2 Maxie MG, Youssef S. Nervous system. In: Maxie MG, ed. Pathology of domestic animals. Vol 1. 5th ed. New York: Elsevier, 2007;405–408.
3 Oevermann A, DiPalma S, Doehrr ME, et al. Neuropathogenesis of naturally occurring encephalitis caused by Listeria monocytogenes in ruminants. Brain Pathol 2010; 20:379–390.
4 Bailey CS, Vernau W. Cerebrospinal fluid. In: Kaneko JJ, Harvey JW, Bruss ML, eds. Clinical biochemistry of domestic animals. 5th ed. San Diego: Academic Press, 1997;815–816.

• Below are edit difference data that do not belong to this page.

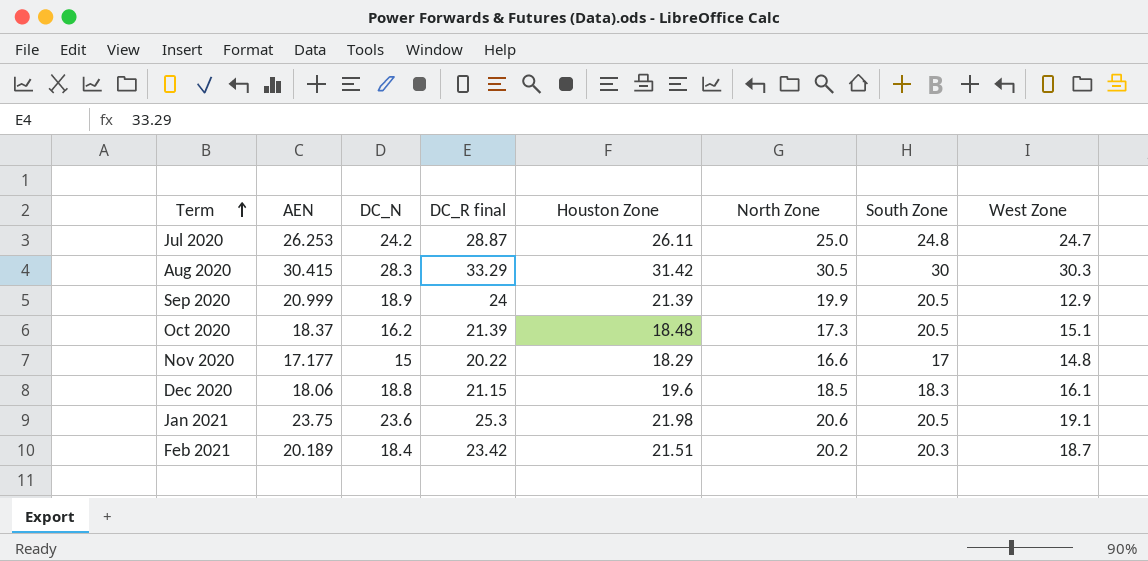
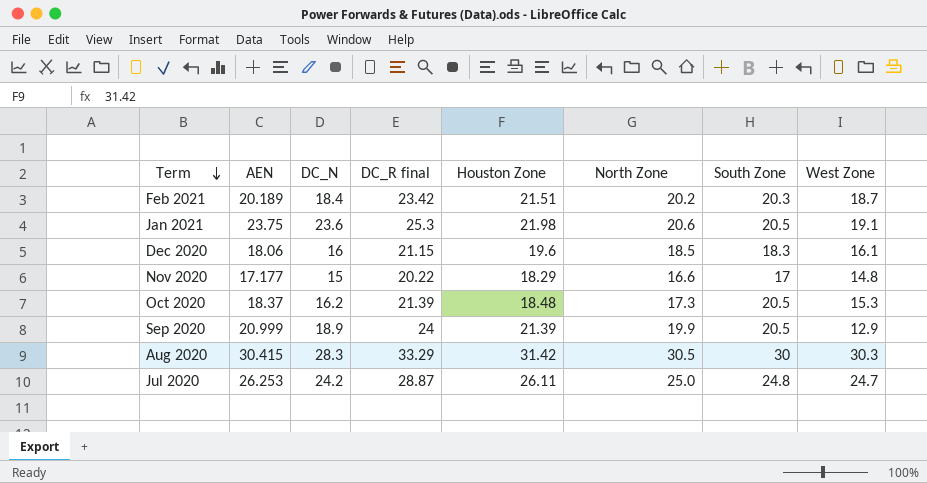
row order: Term ascending -> Term descending
Dec 2020 | DC_N: 18.8 -> 16
Oct 2020 | West Zone: 15.1 -> 15.3

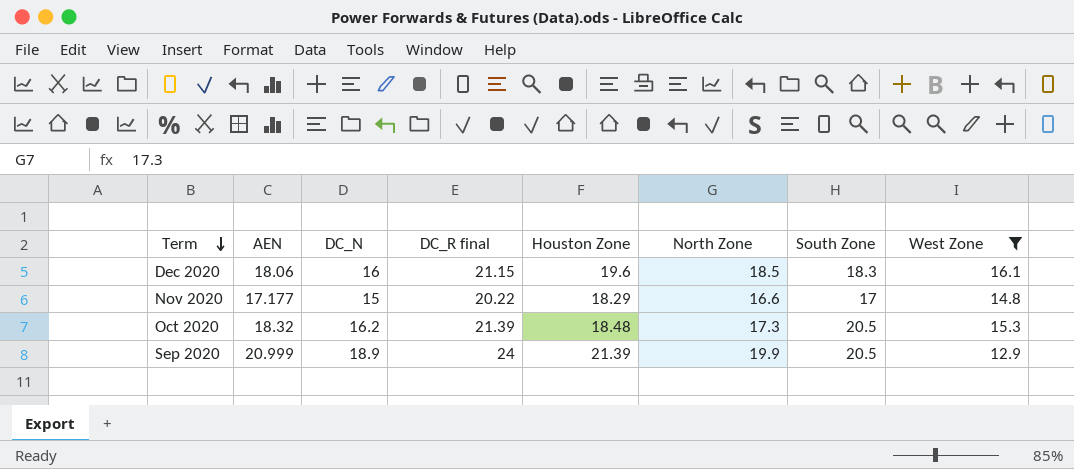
filter: none -> West Zone <= 16.1
Oct 2020 | AEN: 18.37 -> 18.32

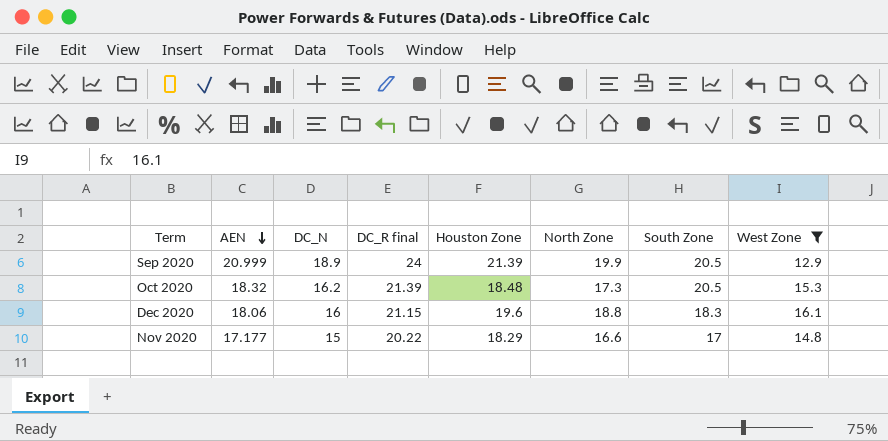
row order: Term descending -> AEN descending
Dec 2020 | North Zone: 18.5 -> 18.8

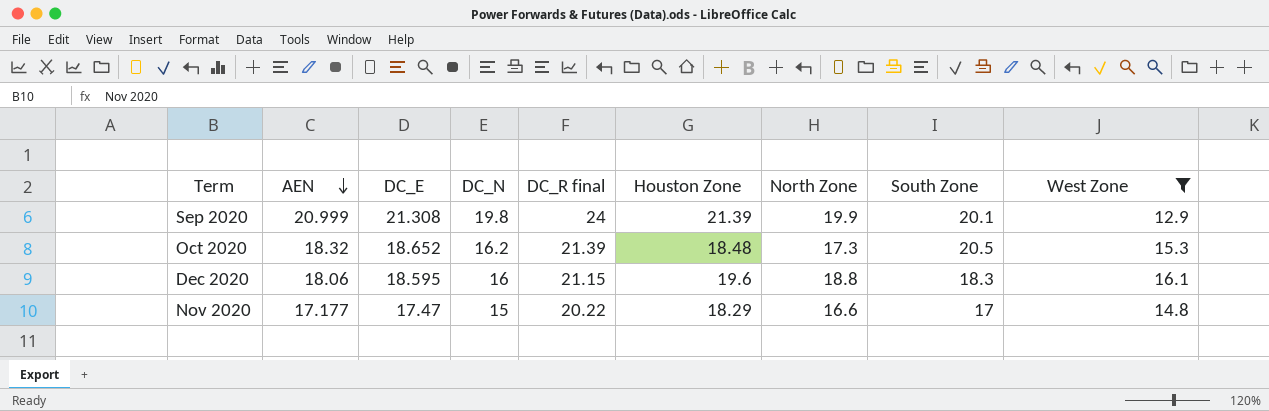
column DC_E | position: none -> 3
Sep 2020 | DC_N: 18.9 -> 19.8
Sep 2020 | South Zone: 20.5 -> 20.1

5 George LW. Diseases of the nervous system: diseases presenting principally with brainstem and cranial nerve dysfunction. In: Smith BP, ed. Large animal internal medicine. 4th ed. St Louis: Mosby Elsevier, 2009;1045–1048.
6 Pizarro-Cerda J, Cossart P. Subversion of cellular functions by Listeria monocytogenes. J Pathol 2006; 208:215–223.
7 Czuprynski CJ. Listeria monocytogenes: silage, sandwiches, and science. Anim Health Res Rev 2005; 6:211–217.